Available records:

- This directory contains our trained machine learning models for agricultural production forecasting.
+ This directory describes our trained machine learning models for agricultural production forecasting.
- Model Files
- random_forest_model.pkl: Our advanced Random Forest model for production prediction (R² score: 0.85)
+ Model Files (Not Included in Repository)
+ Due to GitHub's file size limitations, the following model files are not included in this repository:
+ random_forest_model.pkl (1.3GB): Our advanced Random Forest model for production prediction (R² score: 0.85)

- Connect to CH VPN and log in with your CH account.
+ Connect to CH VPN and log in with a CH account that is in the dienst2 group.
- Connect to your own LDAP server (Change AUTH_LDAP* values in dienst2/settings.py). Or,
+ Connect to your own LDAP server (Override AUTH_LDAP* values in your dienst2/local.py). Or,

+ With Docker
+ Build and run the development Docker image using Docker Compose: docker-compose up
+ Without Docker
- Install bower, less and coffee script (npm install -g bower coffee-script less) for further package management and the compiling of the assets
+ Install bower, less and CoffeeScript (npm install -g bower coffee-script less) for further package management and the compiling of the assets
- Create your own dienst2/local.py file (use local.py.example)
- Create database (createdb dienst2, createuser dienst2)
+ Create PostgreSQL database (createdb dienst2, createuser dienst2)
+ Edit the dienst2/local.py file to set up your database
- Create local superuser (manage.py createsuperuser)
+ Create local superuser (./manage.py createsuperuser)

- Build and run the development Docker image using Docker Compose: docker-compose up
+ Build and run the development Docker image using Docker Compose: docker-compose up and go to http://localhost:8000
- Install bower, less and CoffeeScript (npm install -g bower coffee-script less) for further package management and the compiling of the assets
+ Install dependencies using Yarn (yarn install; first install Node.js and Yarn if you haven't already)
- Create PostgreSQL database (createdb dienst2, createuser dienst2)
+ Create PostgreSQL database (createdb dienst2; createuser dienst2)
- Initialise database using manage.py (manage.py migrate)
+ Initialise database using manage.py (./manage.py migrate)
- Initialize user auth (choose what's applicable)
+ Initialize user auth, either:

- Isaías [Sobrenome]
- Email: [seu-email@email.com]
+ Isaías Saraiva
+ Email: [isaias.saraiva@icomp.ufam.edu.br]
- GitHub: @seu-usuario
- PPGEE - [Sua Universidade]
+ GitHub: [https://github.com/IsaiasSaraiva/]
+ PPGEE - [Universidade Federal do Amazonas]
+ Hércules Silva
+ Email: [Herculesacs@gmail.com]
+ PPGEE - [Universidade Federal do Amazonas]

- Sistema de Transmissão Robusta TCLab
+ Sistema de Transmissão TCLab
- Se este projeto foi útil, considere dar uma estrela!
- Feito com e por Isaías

Requirement:
Please take the whole listing and write it out exactly.

Finished exercise:
- This directory contains our trained machine learning models for agricultural production forecasting.
+ This directory describes our trained machine learning models for agricultural production forecasting.
- Model Files
- random_forest_model.pkl: Our advanced Random Forest model for production prediction (R² score: 0.85)
+ Model Files (Not Included in Repository)
+ Due to GitHub's file size limitations, the following model files are not included in this repository:
+ random_forest_model.pkl (1.3GB): Our advanced Random Forest model for production prediction (R² score: 0.85)

- Connect to CH VPN and log in with your CH account.
+ Connect to CH VPN and log in with a CH account that is in the dienst2 group.
- Connect to your own LDAP server (Change AUTH_LDAP* values in dienst2/settings.py). Or,
+ Connect to your own LDAP server (Override AUTH_LDAP* values in your dienst2/local.py). Or,

+ With Docker
+ Build and run the development Docker image using Docker Compose: docker-compose up
+ Without Docker
- Install bower, less and coffee script (npm install -g bower coffee-script less) for further package management and the compiling of the assets
+ Install bower, less and CoffeeScript (npm install -g bower coffee-script less) for further package management and the compiling of the assets
- Create your own dienst2/local.py file (use local.py.example)
- Create database (createdb dienst2, createuser dienst2)
+ Create PostgreSQL database (createdb dienst2, createuser dienst2)
+ Edit the dienst2/local.py file to set up your database
- Create local superuser (manage.py createsuperuser)
+ Create local superuser (./manage.py createsuperuser)

- Build and run the development Docker image using Docker Compose: docker-compose up
+ Build and run the development Docker image using Docker Compose: docker-compose up and go to http://localhost:8000
- Install bower, less and CoffeeScript (npm install -g bower coffee-script less) for further package management and the compiling of the assets
+ Install dependencies using Yarn (yarn install; first install Node.js and Yarn if you haven't already)
- Create PostgreSQL database (createdb dienst2, createuser dienst2)
+ Create PostgreSQL database (createdb dienst2; createuser dienst2)
- Initialise database using manage.py (manage.py migrate)
+ Initialise database using manage.py (./manage.py migrate)
- Initialize user auth (choose what's applicable)
+ Initialize user auth, either:

- Isaías [Sobrenome]
- Email: [seu-email@email.com]
+ Isaías Saraiva
+ Email: [isaias.saraiva@icomp.ufam.edu.br]
- GitHub: @seu-usuario
- PPGEE - [Sua Universidade]
+ GitHub: [https://github.com/IsaiasSaraiva/]
+ PPGEE - [Universidade Federal do Amazonas]
+ Hércules Silva
+ Email: [Herculesacs@gmail.com]
+ PPGEE - [Universidade Federal do Amazonas]

- Sistema de Transmissão Robusta TCLab
+ Sistema de Transmissão TCLab
- Se este projeto foi útil, considere dar uma estrela!
- Feito com e por Isaías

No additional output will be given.